While on site at Hostel 33 on Thursday 22 April 2010, long-time resident of Lwandle and ex-migrant labourer, Tembisile Madyihi visited to see progress on the restoration. We asked him about the whereabouts of the Corobrik Hostel referred to in the Urban Foundation report of 1987 and he directed us to the hostel.
Tembisile Madyihi talks to residents of the previously Corobrik Hostel (now belonging to the City of Cape Town along with the others after the Hostels-to-Homes housing project).

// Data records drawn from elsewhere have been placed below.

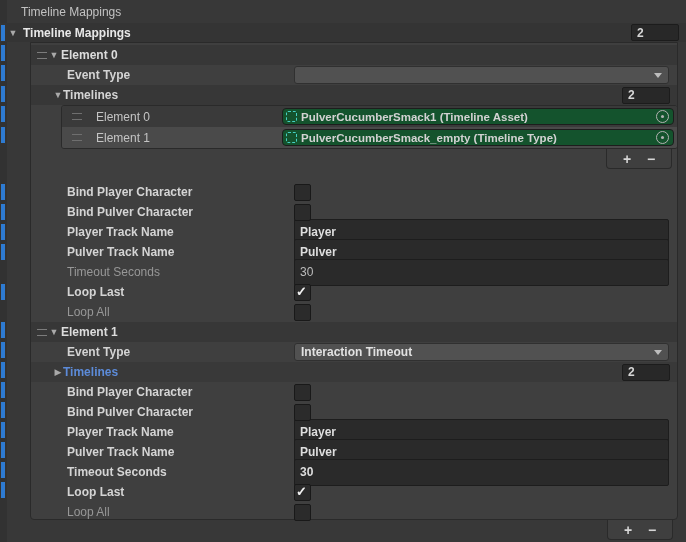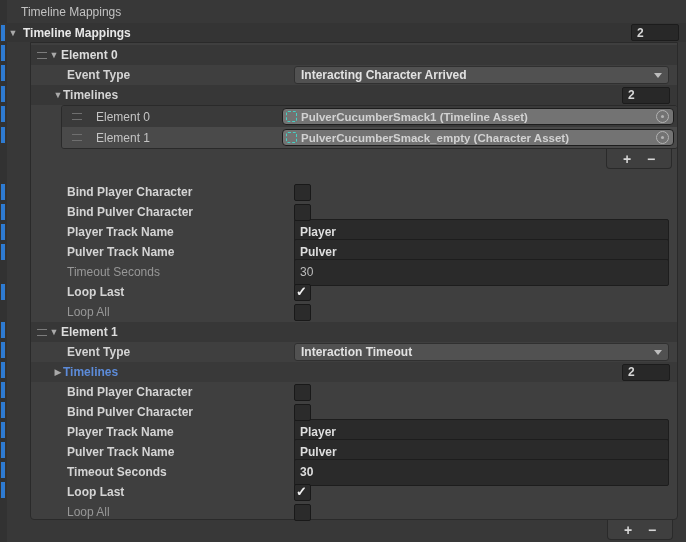--- a/index.html
+++ b/index.html
@@ -113,7 +113,6 @@
     <div class="row">
       <span class="label bold">Event Type</span>
       <div class="dropdown">
-        <span>Interacting Character Arrived</span>
         <span class="dd-arrow"></span>
       </div>
     </div>

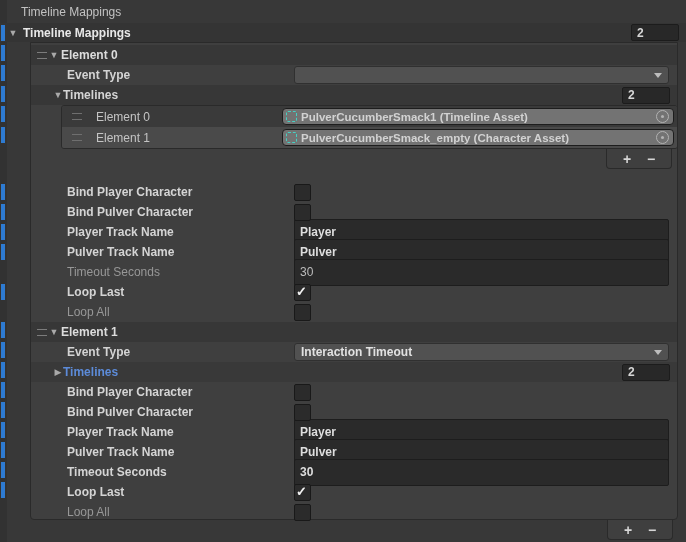--- a/index.html
+++ b/index.html
@@ -68,7 +68,7 @@
   .listrow.alt1{background:#4a4a4a;}
   .listrow .drag{margin-right:14px;border-color:#6f6f6f;}
   .listlabel{flex:0 0 186px;color:#c4c4c4;}
-  .objfield{flex:1;height:17px;margin-right:3px;background:#737373;border:1px solid #1d1d1d;
+  .objfield{flex:1;height:17px;margin-right:3px;background:#14532d;border:1px solid #1d1d1d;
             border-radius:4px;display:flex;align-items:center;padding-left:3px;box-sizing:border-box;}
   .tl-icon{width:9px;height:9px;border:1px dashed #45d0c3;border-radius:2px;flex:0 0 auto;}
   .objtext{margin-left:4px;font-weight:bold;color:#d2d2d2;font-size:11.5px;white-space:nowrap;}

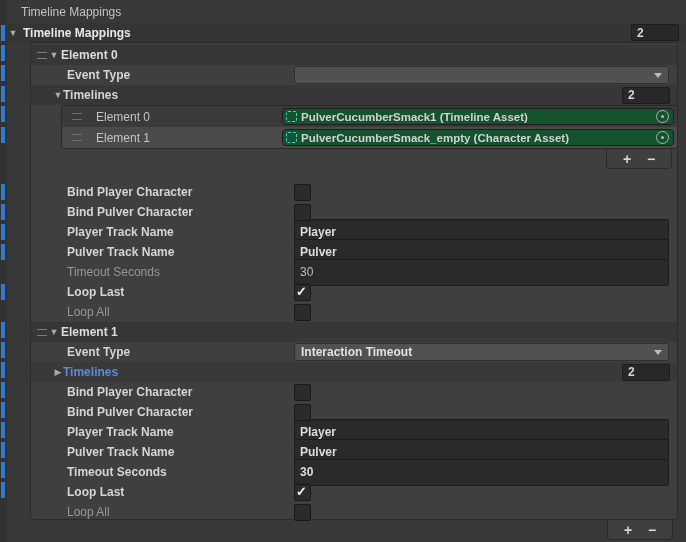--- a/index.html
+++ b/index.html
@@ -138,7 +138,7 @@
         <span class="listlabel">Element 1</span>
         <div class="objfield">
           <span class="tl-icon"></span>
-          <span class="objtext">PulverCucumberSmack_empty (Character Asset)</span>
+          <span class="objtext">PulverCucumberSmack_empty (Timeline Type)</span>
           <span class="picker"></span>
         </div>
       </div>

Photograph: Noeleen Murray, 22 April 2010.
The long hostel block, now named 'Block 1', is similar in character to the rest of the hostel units but is identifiable by an ablution block at the northern end of the hostel row which, according to Madyihi, was added by Corobrik for their workers. Other workers in the old hostel compounds were forced to share ablution blocks and this was the only accommodation with its own facilities.
View of Block 1 from the South, the hostel is subtly different to the others with different windows and is slightly shorter. Photograph: Noeleen Murray, 22 April 2010.
The characteristic ablution block added by Corobrik for their workers at what is now Block 1. Photograph Noeleen Murray, 22 April 2010.
One of the old ablution blocks near Hostel 33, now used as premises for a welding business, since bathrooms were built as part of the Hostels-to-Homes Project. Photograph: Noeleen Murray, 22 April 2010.
For the rest of Lwandle's hostel dwellers communal ablution blocks were 'separate shower blocks for every four hostel buildings' (Urban Foundation Report, 1987 p.19). The report records: 'c) Dissatisfaction with the ablution facilities: Hot water is only available between 3.30am and 5.ooam, and nothing for the rest of the day.' (Urban Foundation Report, 1987, p.26). In thinking about this, we considered the difficulties of being a labourer returning from a hard day of manual work and only being able to take a cold shower in the evenings.
From talking to current residents of Block 1 it appears that some of them were labourers employed by Corobrik and the Museum will be visiting them to record their stories as part of the on-going research into hostel life at Lwandle.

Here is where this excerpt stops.